§ **Your objective**:
When you copy from the entries that follow, take only the lines from the one with "[883,720,1011,743] (%) Commit: ->" down to the one with "[72,773,156,789] (%) Commit: ->", keeping both ends and dropping every picture.
==== Dataset records
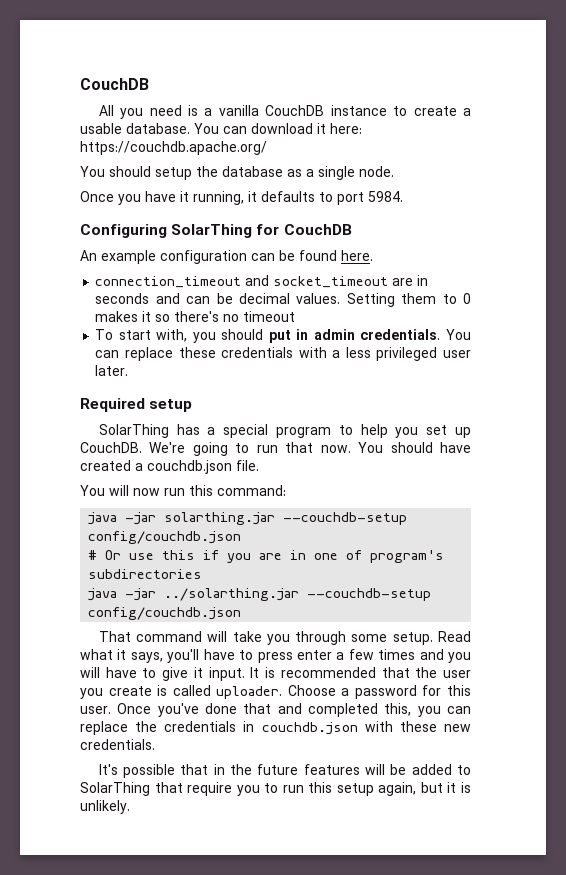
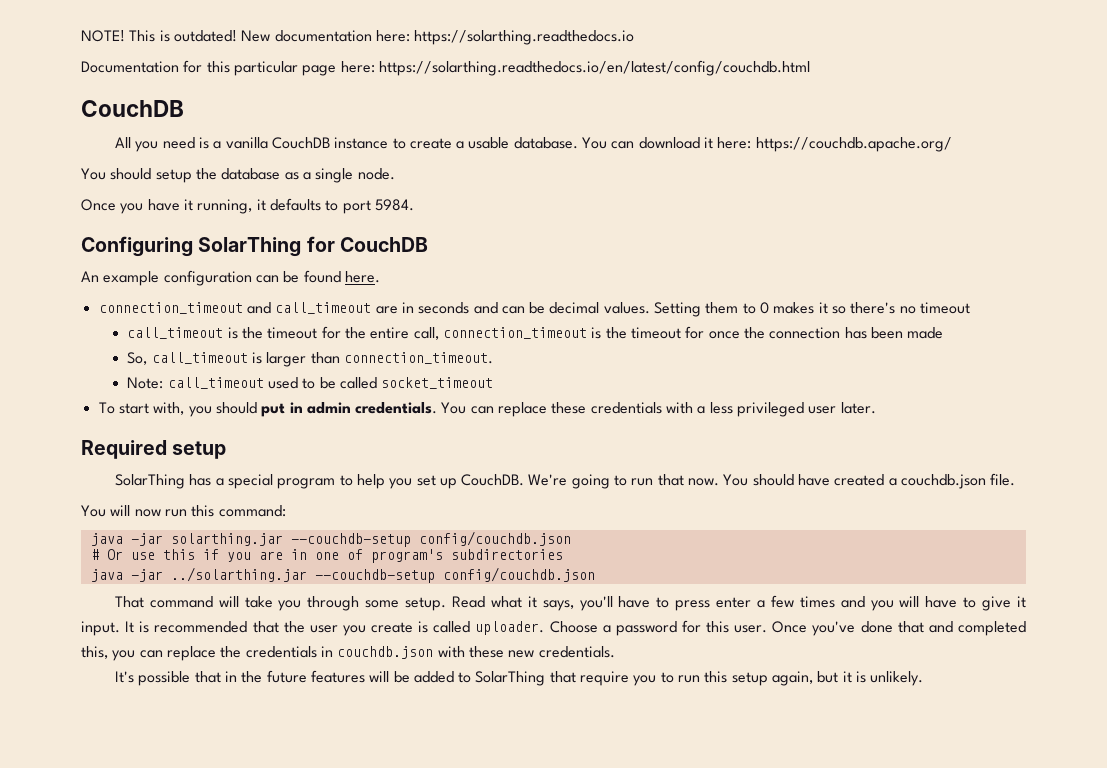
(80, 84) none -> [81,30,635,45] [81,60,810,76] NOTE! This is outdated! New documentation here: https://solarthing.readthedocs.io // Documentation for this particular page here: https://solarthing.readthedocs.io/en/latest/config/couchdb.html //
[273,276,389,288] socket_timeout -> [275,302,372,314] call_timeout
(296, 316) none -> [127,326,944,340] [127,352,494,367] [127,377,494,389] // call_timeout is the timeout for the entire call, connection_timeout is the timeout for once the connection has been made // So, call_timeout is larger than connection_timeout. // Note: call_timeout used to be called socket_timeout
========
==== Dataset records
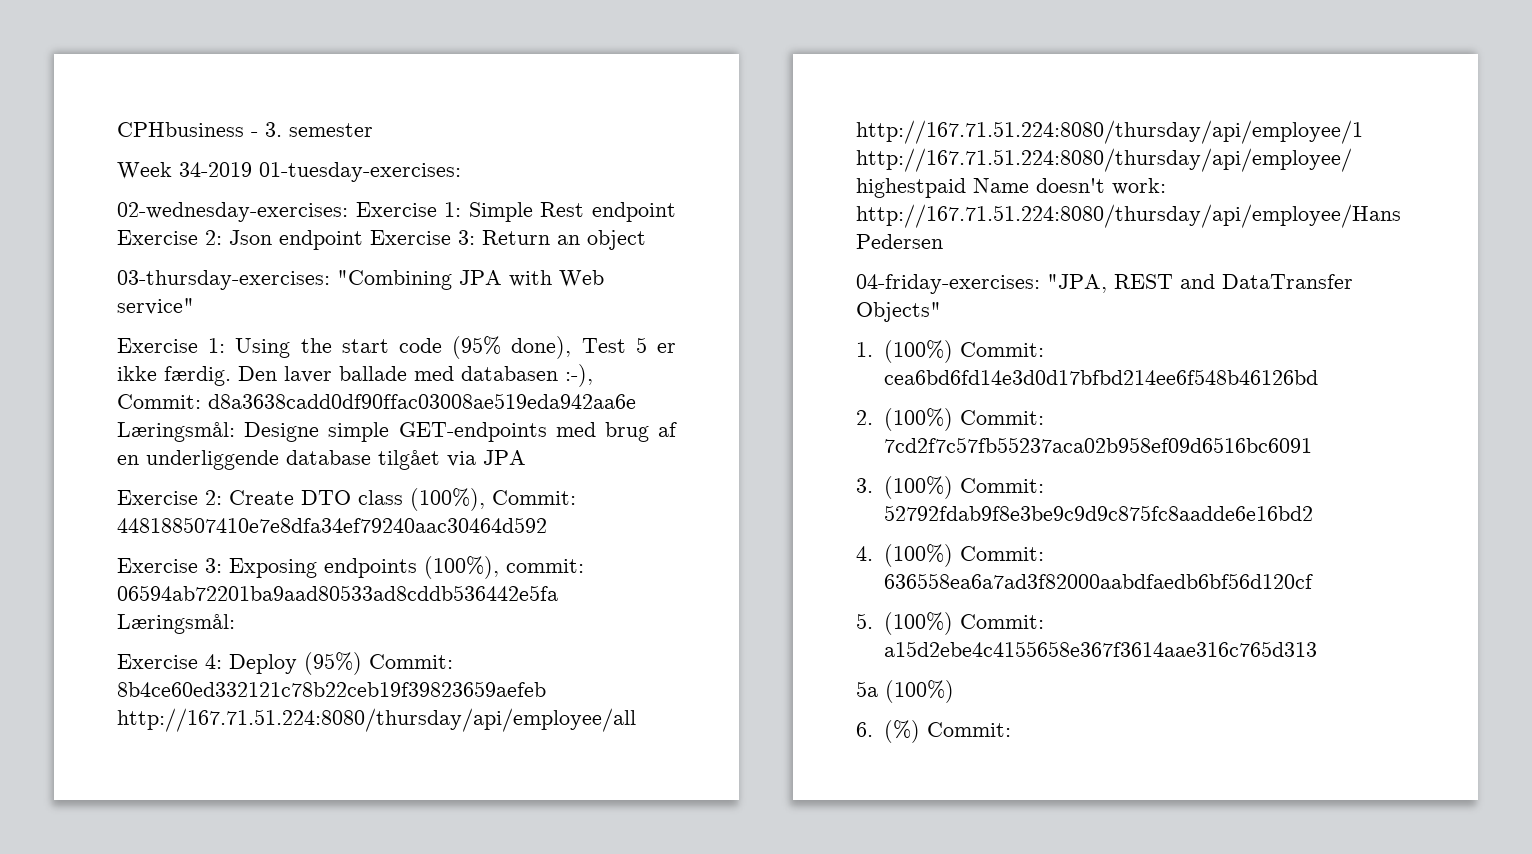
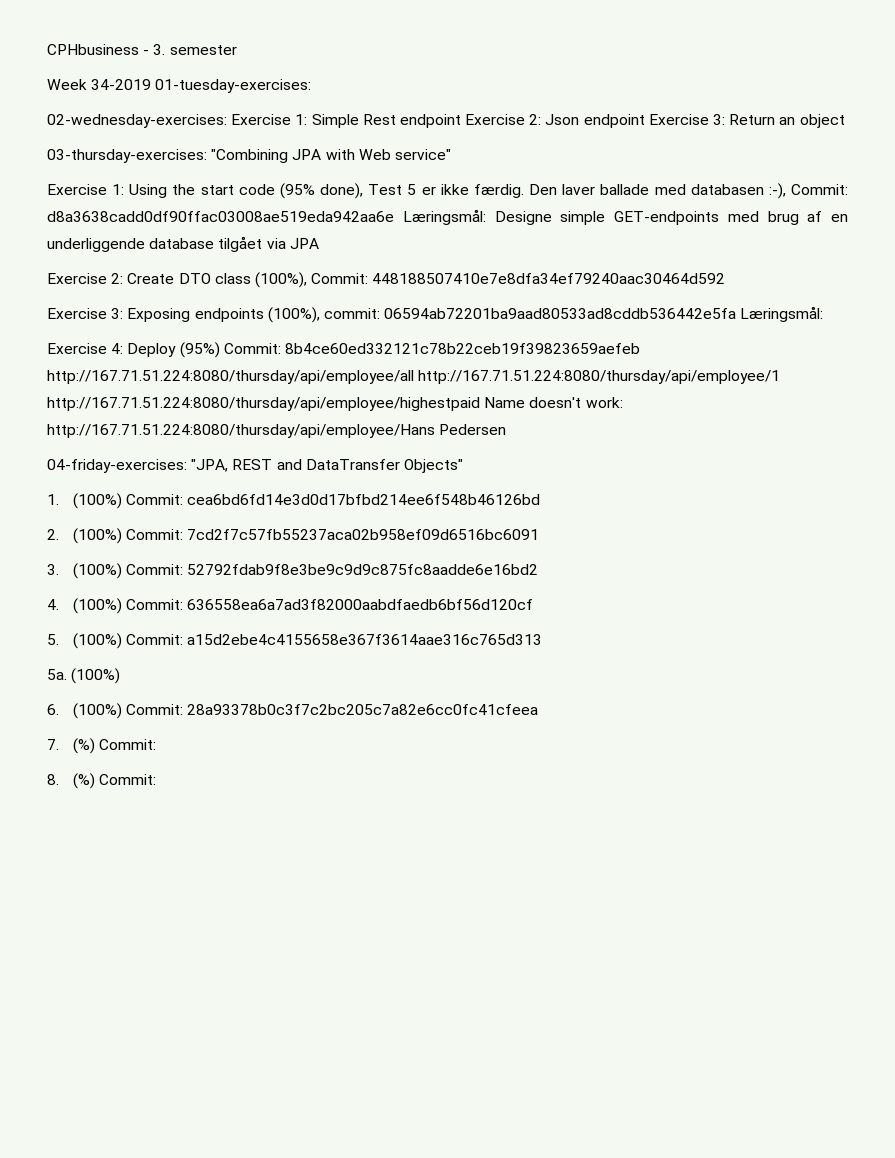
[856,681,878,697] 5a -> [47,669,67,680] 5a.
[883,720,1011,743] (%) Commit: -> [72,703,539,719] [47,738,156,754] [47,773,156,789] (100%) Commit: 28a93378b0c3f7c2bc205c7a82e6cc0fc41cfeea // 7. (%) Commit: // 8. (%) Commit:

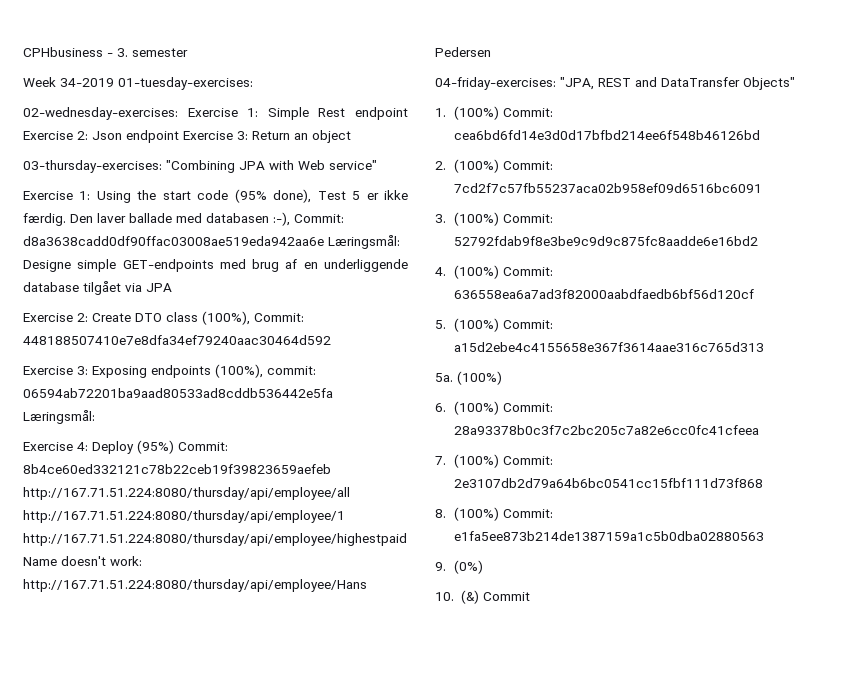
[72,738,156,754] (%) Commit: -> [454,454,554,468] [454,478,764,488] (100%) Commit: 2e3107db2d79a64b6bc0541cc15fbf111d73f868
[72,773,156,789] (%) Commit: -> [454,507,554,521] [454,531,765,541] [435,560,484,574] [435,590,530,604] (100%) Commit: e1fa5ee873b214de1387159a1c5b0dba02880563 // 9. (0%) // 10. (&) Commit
========
§ **Solved problem**:
[883,720,1011,743] (%) Commit: -> [72,703,539,719] [47,738,156,754] [47,773,156,789] (100%) Commit: 28a93378b0c3f7c2bc205c7a82e6cc0fc41cfeea // 7. (%) Commit: // 8. (%) Commit:

[72,738,156,754] (%) Commit: -> [454,454,554,468] [454,478,764,488] (100%) Commit: 2e3107db2d79a64b6bc0541cc15fbf111d73f868
[72,773,156,789] (%) Commit: -> [454,507,554,521] [454,531,765,541] [435,560,484,574] [435,590,530,604] (100%) Commit: e1fa5ee873b214de1387159a1c5b0dba02880563 // 9. (0%) // 10. (&) Commit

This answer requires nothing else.